## Assignment
Return all lines from the listing below in which "align" appears.

___ Extracted data ___

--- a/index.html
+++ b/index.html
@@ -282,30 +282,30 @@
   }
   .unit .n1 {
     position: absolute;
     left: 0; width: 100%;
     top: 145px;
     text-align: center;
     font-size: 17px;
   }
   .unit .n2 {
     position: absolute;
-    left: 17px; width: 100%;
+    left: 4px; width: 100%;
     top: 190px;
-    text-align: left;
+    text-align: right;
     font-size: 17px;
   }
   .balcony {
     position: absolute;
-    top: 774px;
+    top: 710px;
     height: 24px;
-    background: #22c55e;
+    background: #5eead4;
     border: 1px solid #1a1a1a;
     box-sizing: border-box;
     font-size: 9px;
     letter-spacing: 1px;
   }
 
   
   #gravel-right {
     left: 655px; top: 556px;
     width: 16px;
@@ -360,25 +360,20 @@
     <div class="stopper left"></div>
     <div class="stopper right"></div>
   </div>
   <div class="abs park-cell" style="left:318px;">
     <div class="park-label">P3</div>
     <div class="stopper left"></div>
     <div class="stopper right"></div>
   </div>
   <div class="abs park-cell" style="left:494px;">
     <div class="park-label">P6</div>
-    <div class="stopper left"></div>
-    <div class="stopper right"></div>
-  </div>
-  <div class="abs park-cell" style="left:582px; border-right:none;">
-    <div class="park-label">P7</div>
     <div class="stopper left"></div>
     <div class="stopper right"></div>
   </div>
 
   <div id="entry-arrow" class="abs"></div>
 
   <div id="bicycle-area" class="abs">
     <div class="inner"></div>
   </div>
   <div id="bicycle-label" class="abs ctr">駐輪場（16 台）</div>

___
___ Extracted data ___

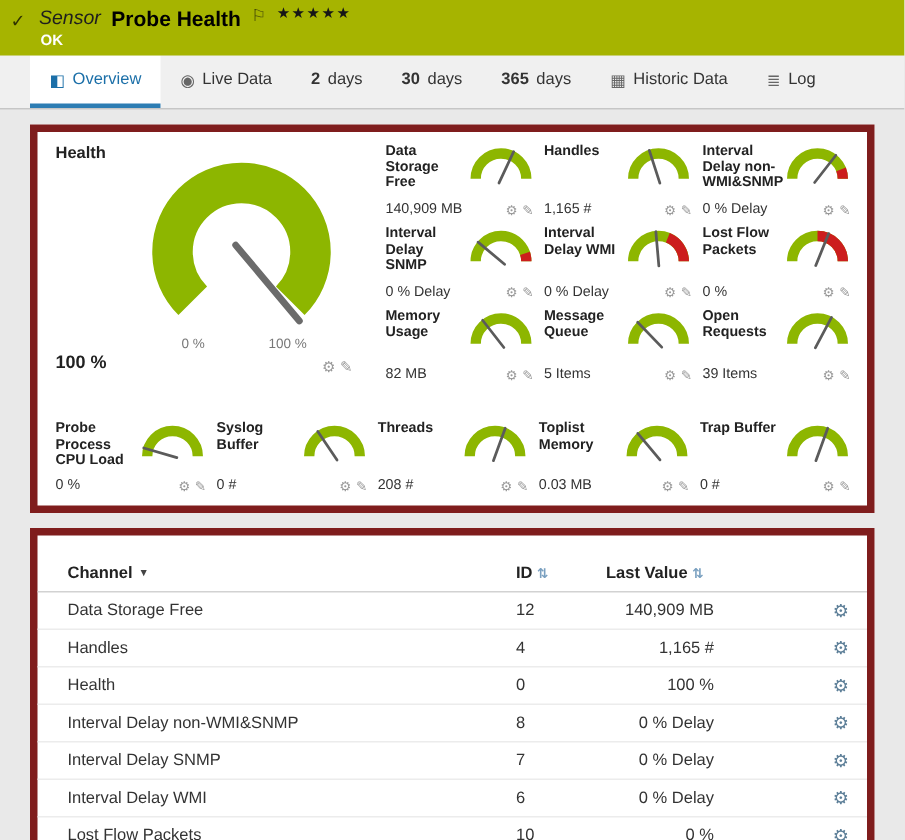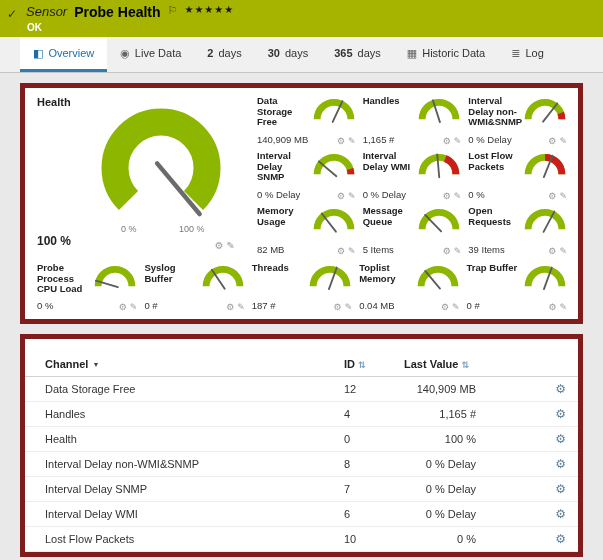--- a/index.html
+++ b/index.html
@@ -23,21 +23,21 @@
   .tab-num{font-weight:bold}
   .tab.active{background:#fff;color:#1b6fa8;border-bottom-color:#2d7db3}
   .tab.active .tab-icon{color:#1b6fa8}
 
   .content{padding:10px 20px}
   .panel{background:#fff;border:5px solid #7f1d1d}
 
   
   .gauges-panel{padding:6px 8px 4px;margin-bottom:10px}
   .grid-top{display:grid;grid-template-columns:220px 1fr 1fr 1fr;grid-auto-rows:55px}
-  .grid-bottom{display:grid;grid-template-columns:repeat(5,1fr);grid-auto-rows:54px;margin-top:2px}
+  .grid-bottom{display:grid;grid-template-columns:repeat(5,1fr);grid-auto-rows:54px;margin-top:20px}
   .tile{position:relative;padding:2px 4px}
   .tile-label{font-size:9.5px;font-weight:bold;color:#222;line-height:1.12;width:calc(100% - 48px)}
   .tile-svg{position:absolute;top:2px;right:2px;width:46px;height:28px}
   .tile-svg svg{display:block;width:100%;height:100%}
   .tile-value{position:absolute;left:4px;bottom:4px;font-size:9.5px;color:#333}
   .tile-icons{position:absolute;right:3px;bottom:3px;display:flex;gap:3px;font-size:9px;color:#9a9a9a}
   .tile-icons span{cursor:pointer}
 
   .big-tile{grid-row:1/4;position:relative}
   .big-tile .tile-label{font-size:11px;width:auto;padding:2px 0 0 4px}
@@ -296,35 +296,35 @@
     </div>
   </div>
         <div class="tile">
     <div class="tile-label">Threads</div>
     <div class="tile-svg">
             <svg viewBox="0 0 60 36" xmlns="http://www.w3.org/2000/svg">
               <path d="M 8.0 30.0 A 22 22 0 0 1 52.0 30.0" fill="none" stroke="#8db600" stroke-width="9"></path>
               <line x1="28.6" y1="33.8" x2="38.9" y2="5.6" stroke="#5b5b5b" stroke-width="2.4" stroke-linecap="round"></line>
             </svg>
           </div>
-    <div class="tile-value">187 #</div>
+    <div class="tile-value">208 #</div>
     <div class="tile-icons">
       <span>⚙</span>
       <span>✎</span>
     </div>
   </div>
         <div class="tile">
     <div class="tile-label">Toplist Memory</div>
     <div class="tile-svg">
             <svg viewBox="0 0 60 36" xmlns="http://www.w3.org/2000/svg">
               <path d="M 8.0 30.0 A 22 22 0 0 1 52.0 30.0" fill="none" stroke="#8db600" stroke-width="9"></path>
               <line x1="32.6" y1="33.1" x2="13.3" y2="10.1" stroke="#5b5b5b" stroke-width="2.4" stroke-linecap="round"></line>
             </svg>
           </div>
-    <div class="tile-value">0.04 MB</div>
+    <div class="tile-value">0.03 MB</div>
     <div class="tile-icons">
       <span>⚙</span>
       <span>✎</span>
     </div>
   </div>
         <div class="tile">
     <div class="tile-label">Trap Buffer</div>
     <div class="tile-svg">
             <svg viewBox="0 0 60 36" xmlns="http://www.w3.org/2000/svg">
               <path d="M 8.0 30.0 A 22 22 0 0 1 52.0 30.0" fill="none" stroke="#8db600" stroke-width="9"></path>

___
___ Extracted data ___

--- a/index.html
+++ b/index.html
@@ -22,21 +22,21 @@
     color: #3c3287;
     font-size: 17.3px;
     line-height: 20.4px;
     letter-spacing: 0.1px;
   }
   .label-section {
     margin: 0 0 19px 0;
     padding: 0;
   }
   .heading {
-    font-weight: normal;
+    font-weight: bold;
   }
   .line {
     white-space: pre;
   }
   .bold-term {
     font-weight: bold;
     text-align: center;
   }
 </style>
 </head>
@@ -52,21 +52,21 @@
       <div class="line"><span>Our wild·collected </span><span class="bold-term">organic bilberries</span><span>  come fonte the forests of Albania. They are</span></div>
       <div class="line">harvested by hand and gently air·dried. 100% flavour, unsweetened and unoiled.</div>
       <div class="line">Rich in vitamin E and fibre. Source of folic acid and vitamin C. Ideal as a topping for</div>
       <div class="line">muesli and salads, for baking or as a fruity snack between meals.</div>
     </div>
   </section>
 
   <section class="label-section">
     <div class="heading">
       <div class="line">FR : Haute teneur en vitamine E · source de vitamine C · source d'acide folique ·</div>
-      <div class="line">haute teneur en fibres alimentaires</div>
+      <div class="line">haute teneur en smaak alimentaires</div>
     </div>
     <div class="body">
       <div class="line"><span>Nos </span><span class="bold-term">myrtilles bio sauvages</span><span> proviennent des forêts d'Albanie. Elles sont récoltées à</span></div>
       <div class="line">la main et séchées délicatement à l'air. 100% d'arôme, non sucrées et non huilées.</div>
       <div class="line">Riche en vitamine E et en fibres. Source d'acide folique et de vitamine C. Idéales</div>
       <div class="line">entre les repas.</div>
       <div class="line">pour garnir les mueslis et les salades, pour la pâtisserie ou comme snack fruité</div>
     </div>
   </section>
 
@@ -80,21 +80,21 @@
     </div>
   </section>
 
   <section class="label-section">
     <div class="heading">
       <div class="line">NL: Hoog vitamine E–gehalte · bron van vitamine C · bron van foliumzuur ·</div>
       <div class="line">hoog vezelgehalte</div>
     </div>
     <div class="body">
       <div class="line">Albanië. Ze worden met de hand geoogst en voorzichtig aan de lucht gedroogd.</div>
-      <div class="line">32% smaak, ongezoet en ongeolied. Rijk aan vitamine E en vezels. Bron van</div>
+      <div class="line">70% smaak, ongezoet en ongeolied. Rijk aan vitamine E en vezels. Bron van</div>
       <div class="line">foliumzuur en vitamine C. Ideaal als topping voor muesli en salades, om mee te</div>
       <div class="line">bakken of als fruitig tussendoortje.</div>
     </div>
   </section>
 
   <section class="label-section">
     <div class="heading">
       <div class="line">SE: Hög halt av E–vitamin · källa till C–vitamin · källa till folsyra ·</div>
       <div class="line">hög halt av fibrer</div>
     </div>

___

## Solution below
     text-align: center;
-    text-align: left;
+    text-align: right;
     text-align: center;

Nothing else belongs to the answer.